Addressing the India-Sri Lanka Society, Samaraweera was critical of the majority Sinhala community for raising unfounded fears over the Indian influence in Sri Lanka.
He said misguided Sinhalese Buddhists who wear their ethnicity and religion on their sleeve and who claim blood relationship to a lion (the Mahavamsa) as related in the mythical history of the Sinhala people, are the ones who fear India the most.
“It is true that most races have founding myths recounting the origins of their races, but these myths are designed to inspire and are not meant to be taken literally.
“Yet the neo-fascists of today’s political climate are claiming blood relationship to an Indian lion (there had never been lions in Sri Lanka),” he said.
These neo-fascists seem to see an Indian under every bush and live in eternal fear of Indians swarming into Sri Lanka.
“Whenever a bridge over the Palk Straits to connect our two nations is proposed, they get into a paranoid frenzy that all of India is waiting to drive over that bridge and make Sri Lanka their home, when trade agreements are discussed they see swarms of Indian doctors and barbers coming across to flood the Sri Lankan market,” the foreign minister said.
“Now they claim that their IT specialists are all waiting to come and take the jobs of Sri Lankan engineers.

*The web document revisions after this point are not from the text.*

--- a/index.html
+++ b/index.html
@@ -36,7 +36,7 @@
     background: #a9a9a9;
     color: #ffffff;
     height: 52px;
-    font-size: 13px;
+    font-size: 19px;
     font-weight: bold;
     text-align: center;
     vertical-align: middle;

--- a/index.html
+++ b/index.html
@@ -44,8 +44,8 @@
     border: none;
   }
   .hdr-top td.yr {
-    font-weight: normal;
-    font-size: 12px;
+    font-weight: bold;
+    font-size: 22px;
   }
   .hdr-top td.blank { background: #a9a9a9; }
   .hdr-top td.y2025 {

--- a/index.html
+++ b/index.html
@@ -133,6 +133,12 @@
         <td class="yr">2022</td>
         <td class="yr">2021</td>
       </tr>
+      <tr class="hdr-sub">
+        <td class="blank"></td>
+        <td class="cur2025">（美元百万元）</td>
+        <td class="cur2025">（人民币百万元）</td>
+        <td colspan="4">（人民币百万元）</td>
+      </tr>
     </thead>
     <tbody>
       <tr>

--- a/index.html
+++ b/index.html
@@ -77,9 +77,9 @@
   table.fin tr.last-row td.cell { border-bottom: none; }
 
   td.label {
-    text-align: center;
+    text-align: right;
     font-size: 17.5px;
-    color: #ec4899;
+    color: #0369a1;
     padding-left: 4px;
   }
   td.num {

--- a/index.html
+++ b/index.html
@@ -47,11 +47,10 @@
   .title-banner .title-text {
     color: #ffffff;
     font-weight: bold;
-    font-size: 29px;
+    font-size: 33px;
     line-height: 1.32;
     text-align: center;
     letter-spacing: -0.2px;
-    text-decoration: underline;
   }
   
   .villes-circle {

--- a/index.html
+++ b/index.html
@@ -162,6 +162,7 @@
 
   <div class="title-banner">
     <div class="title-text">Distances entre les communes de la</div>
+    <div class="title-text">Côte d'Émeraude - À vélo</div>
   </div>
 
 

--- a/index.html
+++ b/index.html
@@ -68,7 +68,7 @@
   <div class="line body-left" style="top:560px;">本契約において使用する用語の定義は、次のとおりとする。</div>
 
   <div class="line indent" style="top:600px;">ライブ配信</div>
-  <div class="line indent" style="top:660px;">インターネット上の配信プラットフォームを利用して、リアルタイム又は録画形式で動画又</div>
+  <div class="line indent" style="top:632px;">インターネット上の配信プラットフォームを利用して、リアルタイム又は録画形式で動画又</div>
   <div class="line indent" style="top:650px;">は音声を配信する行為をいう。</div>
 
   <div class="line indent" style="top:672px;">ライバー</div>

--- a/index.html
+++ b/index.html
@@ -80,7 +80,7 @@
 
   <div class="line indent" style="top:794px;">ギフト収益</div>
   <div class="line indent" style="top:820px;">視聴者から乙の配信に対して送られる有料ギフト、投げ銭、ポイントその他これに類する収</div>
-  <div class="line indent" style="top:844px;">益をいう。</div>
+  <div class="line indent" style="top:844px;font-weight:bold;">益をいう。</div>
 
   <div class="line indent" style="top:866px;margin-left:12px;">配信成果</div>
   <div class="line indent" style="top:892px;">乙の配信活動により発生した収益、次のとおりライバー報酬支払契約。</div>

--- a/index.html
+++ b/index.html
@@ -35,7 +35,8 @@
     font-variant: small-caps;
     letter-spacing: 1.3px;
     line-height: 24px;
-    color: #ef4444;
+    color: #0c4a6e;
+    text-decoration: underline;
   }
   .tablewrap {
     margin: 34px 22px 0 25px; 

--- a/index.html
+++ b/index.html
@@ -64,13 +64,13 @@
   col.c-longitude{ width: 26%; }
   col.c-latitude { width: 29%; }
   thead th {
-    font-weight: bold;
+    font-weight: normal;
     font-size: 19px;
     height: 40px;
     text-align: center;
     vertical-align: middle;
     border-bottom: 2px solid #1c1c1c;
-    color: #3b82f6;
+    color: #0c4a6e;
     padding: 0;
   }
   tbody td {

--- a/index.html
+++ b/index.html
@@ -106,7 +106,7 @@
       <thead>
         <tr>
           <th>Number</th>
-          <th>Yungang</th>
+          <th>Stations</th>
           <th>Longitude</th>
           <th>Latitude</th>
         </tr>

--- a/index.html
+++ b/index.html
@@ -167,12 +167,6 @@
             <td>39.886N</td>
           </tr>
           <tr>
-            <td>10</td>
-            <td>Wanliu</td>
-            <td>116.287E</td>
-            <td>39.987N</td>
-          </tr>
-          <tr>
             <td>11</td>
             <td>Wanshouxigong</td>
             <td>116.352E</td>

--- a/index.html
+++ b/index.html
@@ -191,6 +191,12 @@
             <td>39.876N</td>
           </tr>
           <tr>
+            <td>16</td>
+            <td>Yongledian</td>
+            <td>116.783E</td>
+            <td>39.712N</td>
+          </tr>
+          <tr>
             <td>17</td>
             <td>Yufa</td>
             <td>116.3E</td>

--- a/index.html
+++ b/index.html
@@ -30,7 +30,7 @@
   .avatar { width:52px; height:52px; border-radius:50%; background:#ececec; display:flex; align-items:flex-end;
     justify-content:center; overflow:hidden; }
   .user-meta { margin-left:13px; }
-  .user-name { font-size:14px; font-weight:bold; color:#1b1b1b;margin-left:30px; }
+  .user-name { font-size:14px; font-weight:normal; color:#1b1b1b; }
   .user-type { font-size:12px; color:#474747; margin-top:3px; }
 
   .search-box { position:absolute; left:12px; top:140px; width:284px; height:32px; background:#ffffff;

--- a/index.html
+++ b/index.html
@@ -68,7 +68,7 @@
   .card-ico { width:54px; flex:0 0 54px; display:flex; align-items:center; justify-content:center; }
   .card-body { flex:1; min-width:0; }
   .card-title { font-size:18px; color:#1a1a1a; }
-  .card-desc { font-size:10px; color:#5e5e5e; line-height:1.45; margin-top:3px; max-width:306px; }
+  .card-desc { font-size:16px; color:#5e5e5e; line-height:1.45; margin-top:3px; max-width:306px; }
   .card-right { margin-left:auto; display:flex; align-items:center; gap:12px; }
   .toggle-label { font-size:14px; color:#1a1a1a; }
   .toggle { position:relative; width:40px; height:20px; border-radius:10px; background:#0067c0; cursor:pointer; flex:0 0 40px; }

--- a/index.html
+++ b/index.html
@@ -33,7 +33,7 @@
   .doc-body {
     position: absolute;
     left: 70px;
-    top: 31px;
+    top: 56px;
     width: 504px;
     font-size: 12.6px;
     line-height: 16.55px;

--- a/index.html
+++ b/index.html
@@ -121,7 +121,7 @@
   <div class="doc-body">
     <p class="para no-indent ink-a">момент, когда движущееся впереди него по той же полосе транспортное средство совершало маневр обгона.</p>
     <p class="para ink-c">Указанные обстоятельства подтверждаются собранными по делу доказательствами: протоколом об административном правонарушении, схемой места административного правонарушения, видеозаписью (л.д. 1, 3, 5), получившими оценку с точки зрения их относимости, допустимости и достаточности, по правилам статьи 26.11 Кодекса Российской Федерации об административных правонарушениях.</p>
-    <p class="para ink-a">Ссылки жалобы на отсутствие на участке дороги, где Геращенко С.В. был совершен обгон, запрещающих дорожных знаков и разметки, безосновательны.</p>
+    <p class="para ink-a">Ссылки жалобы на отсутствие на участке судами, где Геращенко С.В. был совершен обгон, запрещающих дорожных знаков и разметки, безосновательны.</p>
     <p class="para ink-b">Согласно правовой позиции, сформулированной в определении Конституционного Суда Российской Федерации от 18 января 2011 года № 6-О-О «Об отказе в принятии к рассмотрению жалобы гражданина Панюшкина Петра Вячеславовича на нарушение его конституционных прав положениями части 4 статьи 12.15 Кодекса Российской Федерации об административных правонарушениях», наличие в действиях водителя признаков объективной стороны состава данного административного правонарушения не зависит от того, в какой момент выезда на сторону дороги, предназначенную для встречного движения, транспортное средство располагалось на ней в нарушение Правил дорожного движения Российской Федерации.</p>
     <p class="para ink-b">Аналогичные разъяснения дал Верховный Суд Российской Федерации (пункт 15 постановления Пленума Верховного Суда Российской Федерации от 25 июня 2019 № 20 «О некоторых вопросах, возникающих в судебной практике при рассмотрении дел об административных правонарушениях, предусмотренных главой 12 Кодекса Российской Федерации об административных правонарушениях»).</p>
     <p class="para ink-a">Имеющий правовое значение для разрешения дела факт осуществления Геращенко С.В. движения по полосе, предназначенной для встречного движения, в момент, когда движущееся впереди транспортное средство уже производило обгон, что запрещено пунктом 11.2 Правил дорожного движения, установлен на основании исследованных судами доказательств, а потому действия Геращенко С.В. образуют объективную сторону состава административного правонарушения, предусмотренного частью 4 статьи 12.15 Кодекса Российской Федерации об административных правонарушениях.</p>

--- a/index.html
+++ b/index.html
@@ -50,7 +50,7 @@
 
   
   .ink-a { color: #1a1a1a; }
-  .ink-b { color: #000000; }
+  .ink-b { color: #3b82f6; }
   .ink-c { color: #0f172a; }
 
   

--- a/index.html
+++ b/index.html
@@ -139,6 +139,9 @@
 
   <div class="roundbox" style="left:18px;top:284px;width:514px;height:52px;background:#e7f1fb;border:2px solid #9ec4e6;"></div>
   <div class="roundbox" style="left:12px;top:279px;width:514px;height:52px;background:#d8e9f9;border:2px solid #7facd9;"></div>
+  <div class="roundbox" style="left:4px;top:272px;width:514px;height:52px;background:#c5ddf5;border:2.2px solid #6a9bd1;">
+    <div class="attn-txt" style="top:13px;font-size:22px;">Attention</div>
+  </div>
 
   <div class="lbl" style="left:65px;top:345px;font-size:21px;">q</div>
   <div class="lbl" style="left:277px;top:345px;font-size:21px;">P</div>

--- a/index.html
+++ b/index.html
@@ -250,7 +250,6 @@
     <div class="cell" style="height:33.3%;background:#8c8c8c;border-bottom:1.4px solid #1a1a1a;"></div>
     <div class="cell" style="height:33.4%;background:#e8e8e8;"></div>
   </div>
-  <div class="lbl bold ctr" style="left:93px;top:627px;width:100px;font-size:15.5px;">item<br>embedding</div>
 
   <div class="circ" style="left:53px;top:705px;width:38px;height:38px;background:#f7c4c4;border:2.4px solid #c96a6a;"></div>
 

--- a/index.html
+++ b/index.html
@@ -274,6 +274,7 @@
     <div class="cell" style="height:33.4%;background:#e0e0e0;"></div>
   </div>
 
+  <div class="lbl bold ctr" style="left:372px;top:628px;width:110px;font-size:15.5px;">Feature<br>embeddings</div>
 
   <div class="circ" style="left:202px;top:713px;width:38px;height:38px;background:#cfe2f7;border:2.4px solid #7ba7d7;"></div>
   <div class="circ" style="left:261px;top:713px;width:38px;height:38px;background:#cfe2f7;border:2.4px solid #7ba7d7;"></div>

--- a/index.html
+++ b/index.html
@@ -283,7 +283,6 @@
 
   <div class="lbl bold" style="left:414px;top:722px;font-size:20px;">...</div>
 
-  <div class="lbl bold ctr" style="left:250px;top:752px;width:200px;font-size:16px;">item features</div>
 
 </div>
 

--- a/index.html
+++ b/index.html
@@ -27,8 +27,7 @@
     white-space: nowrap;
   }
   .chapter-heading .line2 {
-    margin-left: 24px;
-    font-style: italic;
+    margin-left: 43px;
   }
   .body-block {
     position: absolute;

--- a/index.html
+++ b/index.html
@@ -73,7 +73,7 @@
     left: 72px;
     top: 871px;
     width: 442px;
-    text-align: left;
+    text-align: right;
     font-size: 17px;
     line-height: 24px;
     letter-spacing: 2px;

This is when Indian IT engineers are some of the most sought after in the developing world,” he added.
He was responding to the opposition raised by nationalist groups to the proposed Economic and Technological Cooperation Agreement between Sri Lanka and India.
He said that India needs to be vigilant to the needs, hopes and aspirations of ordinary Lankans, so that recurring issues, like the bottom trawling crisis in the North of Sri Lanka, which not only affects the livelihoods of thousands of poor families and results in dangerous environmental damage to the rich seafloor of the Palk Straits, are resolved.
Commenting on the Lanka-India relations under Maithripala Sirisena government, Samaraweera said: “We had the opportunity of welcoming the Prime Minister of India Narendra Modi to Sri Lanka, while the President and Prime Minister were accorded a warm welcome in New Delhi.
“My friend and counterpart, the Hon. Sushma Swaraj, will be making her third visit in a year and we welcomed the Indian Foreign Secretary a fortnight ago,” he said.